After filtering (embedded code), I must reconstruct a new quaternion and send it along. However, the quaternion must behave the same as the third party.

This post uses angles to solve a problem and does not match the quaternion from the third party.

To obtain the direction of the solid body from the third party quaternion, I use $\mathbf {d'} =\mathbf {q} \mathbf { \hat{x} } \mathbf {q} ^{-1}$; I use obtain the normal for the attitude with $\mathbf {n'} =\mathbf {q} \mathbf { \hat{z} } \mathbf {q} ^{-1}$ where $\mathbf { \hat{x} }$ and $\mathbf { \hat{z} }$ are cartesian 3D basis vectors.

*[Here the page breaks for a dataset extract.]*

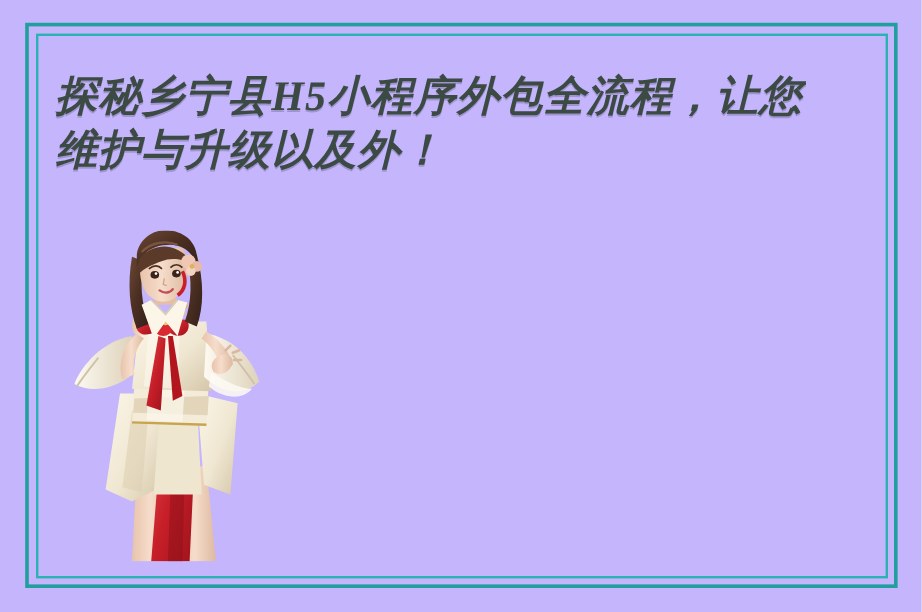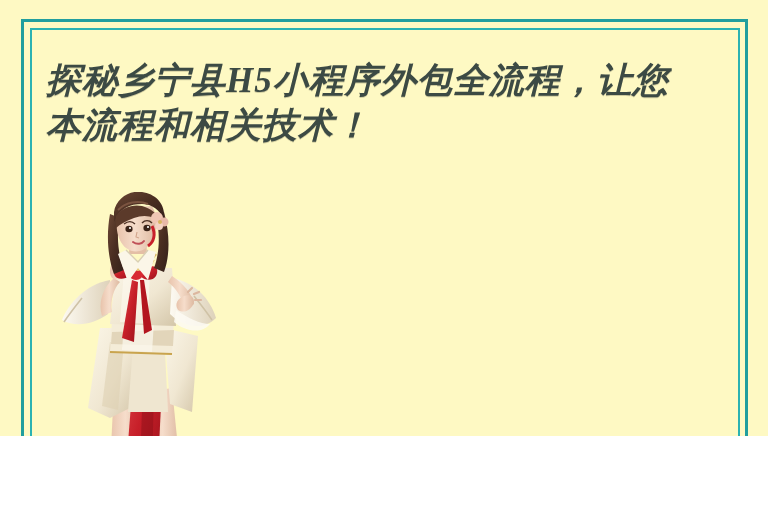"探秘乡宁县H5小程序外包全流程，让您" .banner { background: #fef9c3 -> #c4b5fd; height: 436px -> 510px }
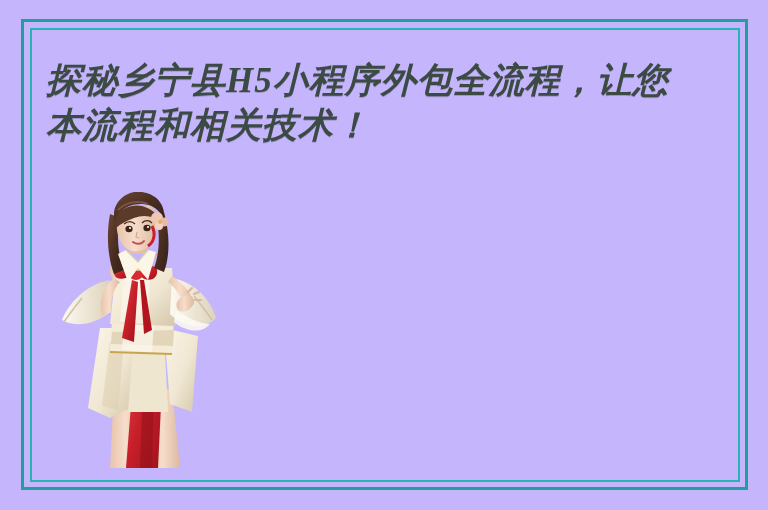"本流程和相关技术！" div.title-line { text: 本流程和相关技术 -> 维护与升级以及外 }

The quaternion has non-zero values for x, y, z, and w. There are plenty of examples of a rotation between two vectors. There appears scant information on preserving the rotation theta without using angles, as angles have gimble lock issues and or poles that are undefined. Quaternions do not have these issues. Vectors do not have these issues.

I am at a loss of how to reproduce the quaternion from these two filtered vectors: $\mathbf {d''}$ and $\mathbf {n''}$ where $\mathbf {n''}$ is normal to $\mathbf {d''}$ after filtering.

No matter how the quaternion $\mathbf {q'}$ is computed, it must have these properties: $\mathbf {d''} =\mathbf {q'} \mathbf { \hat{x} } \mathbf {q'} ^{-1}$ and $\mathbf {n''} =\mathbf {q'} \mathbf { \hat{z} } \mathbf {q'} ^{-1}$.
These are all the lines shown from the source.